The hack slowed to a crawl, and Hattie measured the curve in the street. She took a deep breath and pushed open the door, closing her eyes and leaping.
She tumbled, a heavyset black man with a wide-brimmed hat and a big beard breaking her fall with a loud “Oof!” followed by a “Christ, gel! What in hell would possess you?” And then . . . “Wait! Yer the Sedley gel. The one who bought up the hooks tonight.”
She nodded, already righting herself and turning to return to the docks in question. “Hattie Sedley.”
He smiled. “Bollocks of brass, goin’ in against the Bastards.”
“Not against,” she said. “With. I simply needed to get their attention.”
He laughed, full and deep, and said, “Beast’s lady, then?”
“If he’d come to his senses,” she tossed over her shoulder, already leaving him, heading back to the docks, as quickly as she could.
She wove her way in and out of the streets and alleys of the neighborhood until she landed back where she’d come from, where Whit had left her. Turning a corner, she passed through the crowd that had assembled outside a popular drinking hole on one end of the dock, tankards in hand and each man with a theory on what had happened a hundred yards away. “I heard the Bastards are fighting each other. Beast don’t like Devil’s bride.” What utter nonsense.
“That ain’t it. I heard another group wants in on the ice business.” Hattie nearly laughed at that, as though the trade in frozen water was cutthroat enough to involve explosives.
“Must be somefin’ to do with Sedley payin’ the dockworkers not to work tonight. Too much of a coincidence—no one local on the dock to get ’urt when a damn bomb sinks the Bastards’ cargo.”
“Tide’s out,” came a reply. “There ain’t no sinkin’ to be done. Ice’ll just slide out the hold and melt into the river.”
“Winter freeze’ll come early this year,” came a loud masculine guffaw.
Hattie rolled her eyes, having no patience for the gawkers and gossipers who knew nothing but seemed to enjoy fabricating plenty. She looked to one of the quieter observers. “Has anyone been hurt?”
“Three men taken to the Bastards’ surgeon in the Garden. Beast refused to let the dockside butcher touch ’em.”
Of course he had. Whit would have rather cut off his own arm than let a leech with a bloody apron and a sturdy saw see to his men. Hattie increased her pace, eager to find him. She could see the ship now, lit by the flames still burning but now under better control—managed by a line of men working in unison—lifting river water by the bucketful, working to combat the fire that threatened the whole dock. The men moved quickly and with steady control, as though they’d done this precise thing a dozen times before. More.

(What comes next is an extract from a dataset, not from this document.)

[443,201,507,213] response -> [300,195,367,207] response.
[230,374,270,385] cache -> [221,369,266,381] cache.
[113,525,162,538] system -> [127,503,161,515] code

And they had. The landing saw its fair share of gunpowder and rifle ships—and fire. Confident in the men’s work, she pushed forward, aiming for the burning ship. For the man she loved.
“Lady Henrietta?”
She turned at the sound of her name as a man stepped from a doorway in the darkness, tall and fair. Recognition flared. He was the Duke of Marwick—recognizable to any self-respecting spinster in the ton, even unshaven and wild-eyed. Hattie did not for a moment believe that this particular duke was simply taking a late night stroll on the London docks, no matter how mad society thought him to be.
Rage came tight in her throat and she slipped her hand into her pocket, feeling her pocketknife there, heavy and warm. “Ewan.”

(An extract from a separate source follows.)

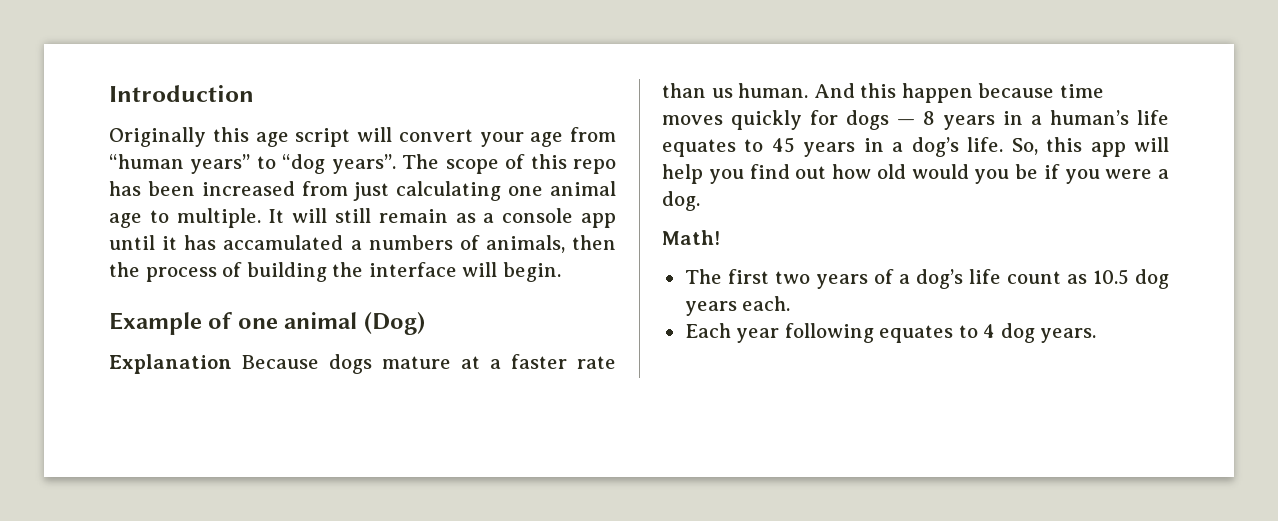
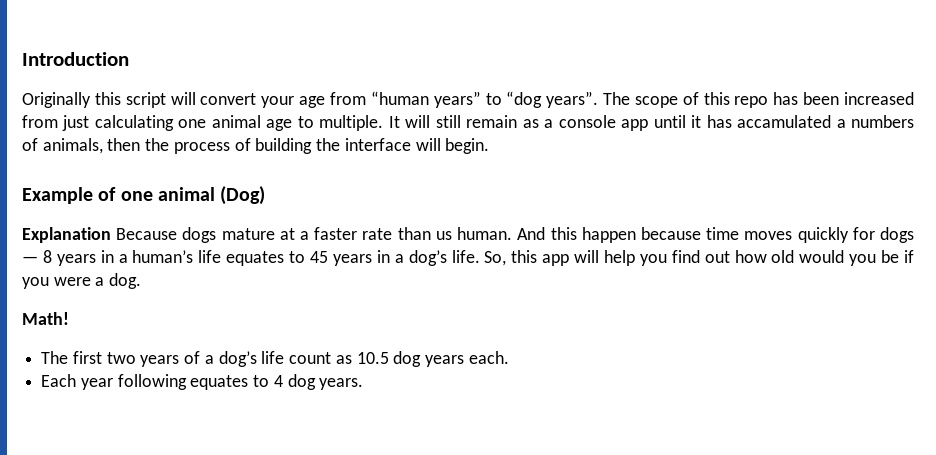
[255,132,289,147] age -> (121, 98) none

Surprise flashed in his eyes. “He told you about me.”
“He told me he had another brother who was a monster.” She tightened her fist on her knife. “You look the part.”
A shout came from down the dock, and she looked to it, two men racing past, unaware of the two conversing in the darkness. Returning her attention to Ewan, she said, “This is your doing.”
“Yes.” His words were devoid of emotion.
“And it’s not enough? Three men to the surgeon? Another shipment destroyed? Now you think to what . . . come for me?”
“Do I?”
“Isn’t that what you do? Threaten your brothers and their livelihoods and their future?”